Investors flock to buy a piece of Mexico’s José Cuervo
According to The Economist, investors are rushing to buy a piece of Mexico’s leading tequila-maker, José Cuervo.
Over the course of more than 200 years in the tequila business, Jose Cuervo will have been responsible for a fair few moments of giddy pleasure. Last week, it got one of its own thanks to a successful initial public offering (IPO). It was eight times oversubscribed and raised 18.6 billion pesos ($920 million USD) in exchange for 15% of the company.
Jose Cuervo, which is based in the western Mexican state of Jalisco, is one of the country’s best-known brands, and has been run by the same family for 11 generations. It dominates the Mexican tequila industry; sales in 2015 came to 18.5 billion pesos (910 million USD). It also holds an assured place in the history of mixology: the original margarita cocktails were purportedly made with Jose Cuervo tequila.

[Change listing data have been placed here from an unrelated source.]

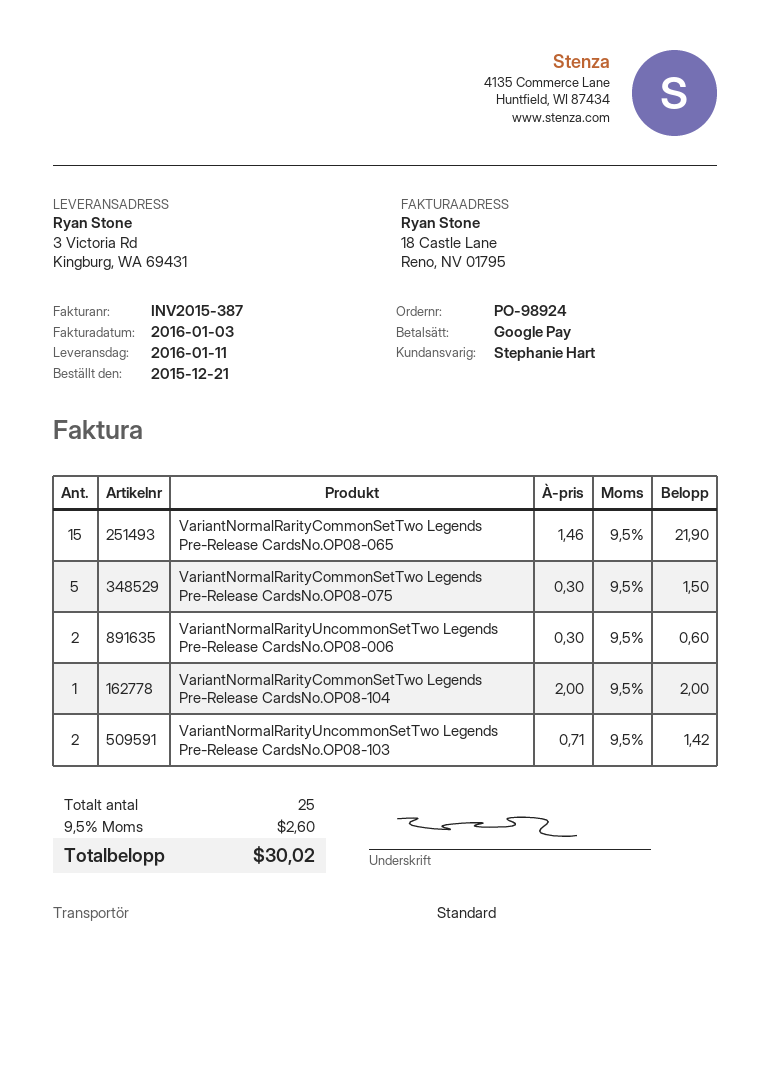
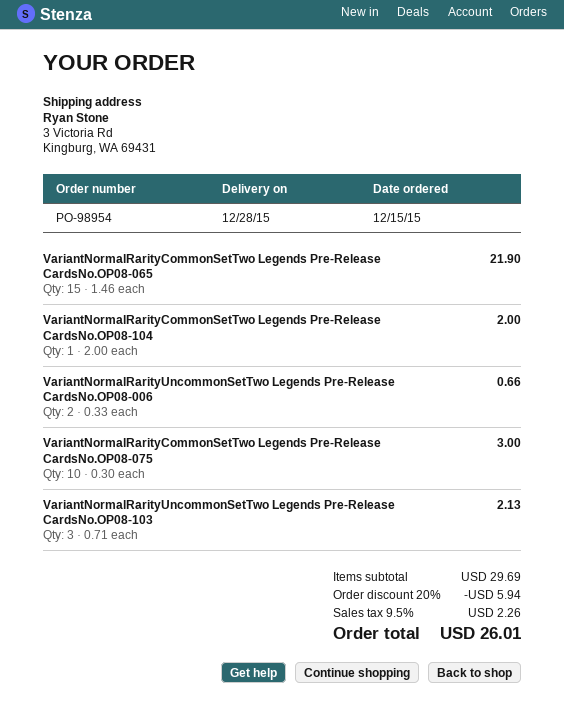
order number: PO-98924 -> PO-98954
order date: 2015-12-21 -> 2015-12-15
delivery date: 2016-01-11 -> 2015-12-28
VariantNormalRarityCommonSetTwo Legends Pre-Release CardsNo.OP08-075: 5 x 0.30 = 1.50 -> 10 x 0.30 = 3.00
VariantNormalRarityUncommonSetTwo Legends Pre-Release CardsNo.OP08-006: 2 x 0.30 = 0.60 -> 2 x 0.33 = 0.66
VariantNormalRarityUncommonSetTwo Legends Pre-Release CardsNo.OP08-103: 2 x 0.71 = 1.42 -> 3 x 0.71 = 2.13
discount: none -> 20% = 5.94
tax: 9.5% = 2.60 -> 9.5% = 2.26
total: 30.02 -> 26.01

Long considered a candidate for flotation, it eventually published a prospectus in September 2016. The IPO was delayed, though, seemingly to allow the company to take stock of the impact of Donald Trump’s election victory in November. Since then the peso has dropped over 10% against the dollar, and Mr Trump’s desire to rework, even to rip up, the North American Free-Trade Agreement, and perhaps impose a border tax on Mexican exports to America has sent tremors through the Mexican economy.